Action-Constrained Imitation Learning¶

Conference: ICML2025
arXiv: 2508.14379
Code: GitHub - ACRL-Baselines
Area: Reinforcement Learning
Keywords: Imitation Learning, Action Constraints, Dynamic Time Warping, Trajectory Alignment, MPC

TL;DR¶

Formulates a new problem of "Action-Constrained Imitation Learning (ACIL)" where a constrained agent learns from an unconstrained expert; proposes DTWIL, which generates alternative constrained trajectories via MPC and DTW distance to eliminate occupancy measure mismatch, outperforming baselines significantly on various robotic tasks.

Background & Motivation¶

New Problem Definition¶

Traditional imitation learning assumes that the expert and the imitator share the same action space. However, capability gaps are common in practice: for instance, learning to control a low-power robotic arm (constrained torque) by imitating demonstrations from a high-power robotic arm (unconstrained).
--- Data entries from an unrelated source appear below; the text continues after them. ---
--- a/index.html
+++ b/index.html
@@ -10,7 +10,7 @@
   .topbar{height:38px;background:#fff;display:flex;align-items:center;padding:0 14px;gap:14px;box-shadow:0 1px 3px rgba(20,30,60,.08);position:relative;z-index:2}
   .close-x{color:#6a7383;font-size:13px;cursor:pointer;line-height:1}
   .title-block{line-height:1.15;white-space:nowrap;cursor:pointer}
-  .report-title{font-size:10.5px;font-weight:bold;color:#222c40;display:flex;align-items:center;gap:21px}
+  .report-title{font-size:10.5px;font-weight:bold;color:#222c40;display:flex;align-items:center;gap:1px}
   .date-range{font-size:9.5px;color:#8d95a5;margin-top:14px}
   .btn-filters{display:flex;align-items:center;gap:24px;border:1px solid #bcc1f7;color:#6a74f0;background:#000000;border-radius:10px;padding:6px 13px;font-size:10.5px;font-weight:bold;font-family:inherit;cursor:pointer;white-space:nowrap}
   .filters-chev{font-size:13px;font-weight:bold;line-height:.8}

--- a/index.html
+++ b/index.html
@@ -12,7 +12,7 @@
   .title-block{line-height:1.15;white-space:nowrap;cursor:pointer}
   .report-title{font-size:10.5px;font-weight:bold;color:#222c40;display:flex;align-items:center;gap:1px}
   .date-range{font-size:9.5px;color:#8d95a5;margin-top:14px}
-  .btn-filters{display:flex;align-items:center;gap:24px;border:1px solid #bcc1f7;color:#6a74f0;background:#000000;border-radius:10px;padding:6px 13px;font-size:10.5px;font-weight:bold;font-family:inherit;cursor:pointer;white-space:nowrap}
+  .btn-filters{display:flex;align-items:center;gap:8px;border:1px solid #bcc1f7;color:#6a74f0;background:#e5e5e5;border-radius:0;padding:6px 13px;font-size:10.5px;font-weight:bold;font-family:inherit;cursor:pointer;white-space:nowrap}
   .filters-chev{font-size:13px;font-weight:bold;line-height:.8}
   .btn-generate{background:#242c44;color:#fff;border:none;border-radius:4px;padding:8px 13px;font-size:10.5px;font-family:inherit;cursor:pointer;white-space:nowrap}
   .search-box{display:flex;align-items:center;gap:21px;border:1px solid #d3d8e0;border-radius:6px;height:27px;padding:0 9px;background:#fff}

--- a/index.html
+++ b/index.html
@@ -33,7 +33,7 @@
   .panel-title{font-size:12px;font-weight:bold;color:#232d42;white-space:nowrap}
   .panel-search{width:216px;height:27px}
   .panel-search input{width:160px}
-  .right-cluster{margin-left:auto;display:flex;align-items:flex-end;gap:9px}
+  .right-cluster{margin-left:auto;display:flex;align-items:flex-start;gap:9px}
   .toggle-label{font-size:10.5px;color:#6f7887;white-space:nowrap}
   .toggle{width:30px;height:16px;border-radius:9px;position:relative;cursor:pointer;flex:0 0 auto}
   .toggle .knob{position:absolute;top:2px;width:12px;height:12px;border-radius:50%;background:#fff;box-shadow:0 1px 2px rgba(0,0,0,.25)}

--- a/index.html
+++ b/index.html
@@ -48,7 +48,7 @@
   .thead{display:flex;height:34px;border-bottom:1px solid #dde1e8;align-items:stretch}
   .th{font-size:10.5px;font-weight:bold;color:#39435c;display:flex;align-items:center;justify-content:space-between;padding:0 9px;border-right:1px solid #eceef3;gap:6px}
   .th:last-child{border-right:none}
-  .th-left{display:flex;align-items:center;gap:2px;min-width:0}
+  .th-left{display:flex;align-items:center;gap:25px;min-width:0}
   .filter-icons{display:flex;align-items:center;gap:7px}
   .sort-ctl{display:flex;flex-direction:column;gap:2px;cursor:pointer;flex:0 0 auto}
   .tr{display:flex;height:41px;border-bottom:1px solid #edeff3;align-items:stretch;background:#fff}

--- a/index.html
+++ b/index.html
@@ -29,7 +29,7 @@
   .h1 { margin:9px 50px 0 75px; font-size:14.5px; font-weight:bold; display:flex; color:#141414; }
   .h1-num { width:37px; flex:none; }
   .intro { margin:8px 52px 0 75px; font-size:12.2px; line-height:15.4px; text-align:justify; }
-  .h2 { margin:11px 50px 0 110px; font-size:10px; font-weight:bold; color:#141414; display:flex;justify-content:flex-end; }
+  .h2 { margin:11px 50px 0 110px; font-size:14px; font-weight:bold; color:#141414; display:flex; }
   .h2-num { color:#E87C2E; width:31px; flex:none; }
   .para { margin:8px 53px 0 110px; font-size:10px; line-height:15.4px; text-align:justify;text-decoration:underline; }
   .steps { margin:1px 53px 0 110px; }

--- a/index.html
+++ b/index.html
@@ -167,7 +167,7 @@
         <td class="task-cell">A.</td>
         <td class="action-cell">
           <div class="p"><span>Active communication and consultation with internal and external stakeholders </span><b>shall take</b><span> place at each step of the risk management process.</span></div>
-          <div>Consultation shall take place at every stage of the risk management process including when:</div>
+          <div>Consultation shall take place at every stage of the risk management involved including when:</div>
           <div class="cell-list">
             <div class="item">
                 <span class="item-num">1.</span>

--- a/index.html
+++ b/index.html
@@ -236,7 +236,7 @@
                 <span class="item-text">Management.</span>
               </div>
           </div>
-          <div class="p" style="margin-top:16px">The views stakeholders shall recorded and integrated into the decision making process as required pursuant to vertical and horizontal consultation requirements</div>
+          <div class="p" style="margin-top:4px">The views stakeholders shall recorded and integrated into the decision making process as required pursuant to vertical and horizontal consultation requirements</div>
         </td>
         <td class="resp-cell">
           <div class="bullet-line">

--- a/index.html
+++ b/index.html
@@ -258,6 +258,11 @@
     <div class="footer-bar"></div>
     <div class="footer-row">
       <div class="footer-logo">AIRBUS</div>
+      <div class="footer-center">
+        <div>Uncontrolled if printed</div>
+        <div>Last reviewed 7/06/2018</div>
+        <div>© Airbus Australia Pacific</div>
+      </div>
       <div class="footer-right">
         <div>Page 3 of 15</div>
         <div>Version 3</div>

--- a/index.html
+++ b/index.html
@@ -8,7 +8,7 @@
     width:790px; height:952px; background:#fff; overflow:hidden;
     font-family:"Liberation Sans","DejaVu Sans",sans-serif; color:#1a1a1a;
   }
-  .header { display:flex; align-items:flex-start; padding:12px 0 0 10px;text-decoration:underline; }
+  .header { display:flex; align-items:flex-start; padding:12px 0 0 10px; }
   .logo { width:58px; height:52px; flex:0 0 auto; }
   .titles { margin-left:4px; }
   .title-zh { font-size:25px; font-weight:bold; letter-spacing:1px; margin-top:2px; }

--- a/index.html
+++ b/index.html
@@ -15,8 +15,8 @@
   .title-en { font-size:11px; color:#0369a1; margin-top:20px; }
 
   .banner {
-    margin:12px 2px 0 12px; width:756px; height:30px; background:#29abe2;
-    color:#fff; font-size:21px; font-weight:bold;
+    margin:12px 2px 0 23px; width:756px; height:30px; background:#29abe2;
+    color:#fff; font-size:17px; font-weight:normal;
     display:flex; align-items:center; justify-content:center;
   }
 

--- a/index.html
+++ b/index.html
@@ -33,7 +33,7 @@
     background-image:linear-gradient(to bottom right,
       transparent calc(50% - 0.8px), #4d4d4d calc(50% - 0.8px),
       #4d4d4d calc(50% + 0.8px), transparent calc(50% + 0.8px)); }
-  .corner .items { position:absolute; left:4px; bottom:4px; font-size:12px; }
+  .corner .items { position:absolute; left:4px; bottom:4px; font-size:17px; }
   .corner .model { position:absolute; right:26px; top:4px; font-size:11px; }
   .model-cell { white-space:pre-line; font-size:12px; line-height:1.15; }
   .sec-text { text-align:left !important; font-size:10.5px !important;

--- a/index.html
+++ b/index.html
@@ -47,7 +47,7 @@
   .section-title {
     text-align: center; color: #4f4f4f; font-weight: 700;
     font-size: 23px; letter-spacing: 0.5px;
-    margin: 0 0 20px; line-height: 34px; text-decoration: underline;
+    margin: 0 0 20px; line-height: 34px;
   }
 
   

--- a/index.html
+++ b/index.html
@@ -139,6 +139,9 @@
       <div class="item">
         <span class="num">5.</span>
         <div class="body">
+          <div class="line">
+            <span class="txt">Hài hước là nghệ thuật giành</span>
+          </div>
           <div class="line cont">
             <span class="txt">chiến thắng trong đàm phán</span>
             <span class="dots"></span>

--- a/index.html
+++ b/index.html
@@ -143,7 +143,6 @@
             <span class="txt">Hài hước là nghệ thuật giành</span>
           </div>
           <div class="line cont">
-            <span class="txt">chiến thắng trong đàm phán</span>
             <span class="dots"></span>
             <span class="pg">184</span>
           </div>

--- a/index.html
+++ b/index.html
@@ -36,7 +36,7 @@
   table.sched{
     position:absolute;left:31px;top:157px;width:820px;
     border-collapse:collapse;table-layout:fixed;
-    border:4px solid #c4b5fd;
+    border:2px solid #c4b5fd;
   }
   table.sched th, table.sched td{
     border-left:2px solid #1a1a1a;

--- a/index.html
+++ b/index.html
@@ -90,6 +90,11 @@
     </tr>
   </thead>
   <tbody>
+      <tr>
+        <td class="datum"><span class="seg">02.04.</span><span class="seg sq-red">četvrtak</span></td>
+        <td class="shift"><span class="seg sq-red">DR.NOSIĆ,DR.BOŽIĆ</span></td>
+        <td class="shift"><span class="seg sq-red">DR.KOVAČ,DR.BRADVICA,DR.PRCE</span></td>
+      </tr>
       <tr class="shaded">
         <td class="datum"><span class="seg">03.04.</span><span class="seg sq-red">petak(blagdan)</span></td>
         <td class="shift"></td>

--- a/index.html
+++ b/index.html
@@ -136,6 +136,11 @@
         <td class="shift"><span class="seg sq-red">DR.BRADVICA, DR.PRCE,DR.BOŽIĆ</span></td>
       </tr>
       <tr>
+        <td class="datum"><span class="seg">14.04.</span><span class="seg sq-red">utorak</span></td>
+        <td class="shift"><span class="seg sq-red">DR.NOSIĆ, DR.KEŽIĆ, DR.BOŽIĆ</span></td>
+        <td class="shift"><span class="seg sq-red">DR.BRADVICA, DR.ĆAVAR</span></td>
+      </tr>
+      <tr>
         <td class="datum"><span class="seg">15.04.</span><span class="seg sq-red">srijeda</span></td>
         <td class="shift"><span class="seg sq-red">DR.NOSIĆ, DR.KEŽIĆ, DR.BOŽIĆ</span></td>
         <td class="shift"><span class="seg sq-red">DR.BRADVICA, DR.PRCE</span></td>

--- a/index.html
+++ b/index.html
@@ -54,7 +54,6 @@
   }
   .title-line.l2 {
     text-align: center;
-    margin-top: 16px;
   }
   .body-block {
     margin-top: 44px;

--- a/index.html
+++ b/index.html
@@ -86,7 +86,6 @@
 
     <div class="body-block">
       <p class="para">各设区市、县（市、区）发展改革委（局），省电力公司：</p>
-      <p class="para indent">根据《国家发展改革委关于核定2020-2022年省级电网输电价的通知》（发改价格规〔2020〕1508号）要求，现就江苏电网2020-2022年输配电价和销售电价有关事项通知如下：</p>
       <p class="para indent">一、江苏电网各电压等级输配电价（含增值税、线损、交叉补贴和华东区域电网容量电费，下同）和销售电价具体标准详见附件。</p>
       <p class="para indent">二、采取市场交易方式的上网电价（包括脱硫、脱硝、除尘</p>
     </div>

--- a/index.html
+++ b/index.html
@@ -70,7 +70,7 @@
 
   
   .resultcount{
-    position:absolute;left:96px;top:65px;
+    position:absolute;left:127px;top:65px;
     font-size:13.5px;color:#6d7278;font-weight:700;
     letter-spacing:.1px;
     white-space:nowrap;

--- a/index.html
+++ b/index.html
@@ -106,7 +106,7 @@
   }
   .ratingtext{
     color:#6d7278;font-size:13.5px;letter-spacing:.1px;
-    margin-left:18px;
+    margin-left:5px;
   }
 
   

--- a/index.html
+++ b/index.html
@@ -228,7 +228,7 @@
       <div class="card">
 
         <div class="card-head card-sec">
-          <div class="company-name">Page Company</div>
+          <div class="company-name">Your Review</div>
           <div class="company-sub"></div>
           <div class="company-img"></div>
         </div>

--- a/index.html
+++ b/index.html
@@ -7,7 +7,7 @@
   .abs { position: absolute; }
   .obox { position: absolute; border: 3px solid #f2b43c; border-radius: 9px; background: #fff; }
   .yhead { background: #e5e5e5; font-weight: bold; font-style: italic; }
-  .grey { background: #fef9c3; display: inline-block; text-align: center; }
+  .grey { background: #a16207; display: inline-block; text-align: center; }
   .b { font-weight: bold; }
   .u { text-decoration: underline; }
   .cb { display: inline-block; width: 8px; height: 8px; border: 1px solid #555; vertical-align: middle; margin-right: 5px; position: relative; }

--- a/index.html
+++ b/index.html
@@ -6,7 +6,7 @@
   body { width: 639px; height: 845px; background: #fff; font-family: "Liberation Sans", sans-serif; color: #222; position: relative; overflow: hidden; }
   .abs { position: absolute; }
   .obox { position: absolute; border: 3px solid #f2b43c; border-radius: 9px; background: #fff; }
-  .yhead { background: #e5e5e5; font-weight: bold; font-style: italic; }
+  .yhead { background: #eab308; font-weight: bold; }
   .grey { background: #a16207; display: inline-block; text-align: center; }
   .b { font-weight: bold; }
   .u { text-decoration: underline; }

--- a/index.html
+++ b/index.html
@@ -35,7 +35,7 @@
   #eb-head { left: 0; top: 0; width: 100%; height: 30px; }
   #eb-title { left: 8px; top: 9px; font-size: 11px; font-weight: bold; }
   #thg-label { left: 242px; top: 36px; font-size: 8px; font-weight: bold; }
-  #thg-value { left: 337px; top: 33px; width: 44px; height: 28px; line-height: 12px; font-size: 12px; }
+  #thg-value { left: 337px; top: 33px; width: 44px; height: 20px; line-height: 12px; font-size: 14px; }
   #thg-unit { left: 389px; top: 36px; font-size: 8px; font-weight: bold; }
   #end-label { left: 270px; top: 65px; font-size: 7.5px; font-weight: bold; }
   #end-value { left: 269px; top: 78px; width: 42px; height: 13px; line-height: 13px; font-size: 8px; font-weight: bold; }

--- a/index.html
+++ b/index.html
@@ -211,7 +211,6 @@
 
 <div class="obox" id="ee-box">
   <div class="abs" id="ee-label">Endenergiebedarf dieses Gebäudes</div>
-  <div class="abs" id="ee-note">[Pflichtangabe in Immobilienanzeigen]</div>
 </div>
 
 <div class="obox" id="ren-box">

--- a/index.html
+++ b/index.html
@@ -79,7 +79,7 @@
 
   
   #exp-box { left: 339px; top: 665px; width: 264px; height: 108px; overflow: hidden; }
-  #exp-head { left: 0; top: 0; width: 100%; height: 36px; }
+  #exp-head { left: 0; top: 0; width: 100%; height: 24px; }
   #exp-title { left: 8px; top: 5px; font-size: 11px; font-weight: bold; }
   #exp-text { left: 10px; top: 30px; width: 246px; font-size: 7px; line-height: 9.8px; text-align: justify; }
Fundamental Challenge of Occupancy Measure Mismatch¶

When expert actions exceed the feasible set of the imitator, action projection leads to severe trajectory deviations, known as "occupancy measure distortion." For instance, in maze navigation, a constrained agent may fail to turn in time, leading to collisions.

Limitations of Prior Work¶

ACRL methods use projection layers to enforce constraints, but in IL, projection leads to trajectory deviation.
LfO methods ignore the capability gap and attempt to replicate infeasible trajectories.

Method¶

DTWIL Framework (Two Stages)¶

Stage 1: Generate Constrained Alternative Demonstrations - For each expert trajectory, MPC is used to generate an alternative trajectory that respects constraints and maintains similar state sequences. - Key point: The alternative trajectory may be longer than the expert trajectory (requiring more steps to complete the same action).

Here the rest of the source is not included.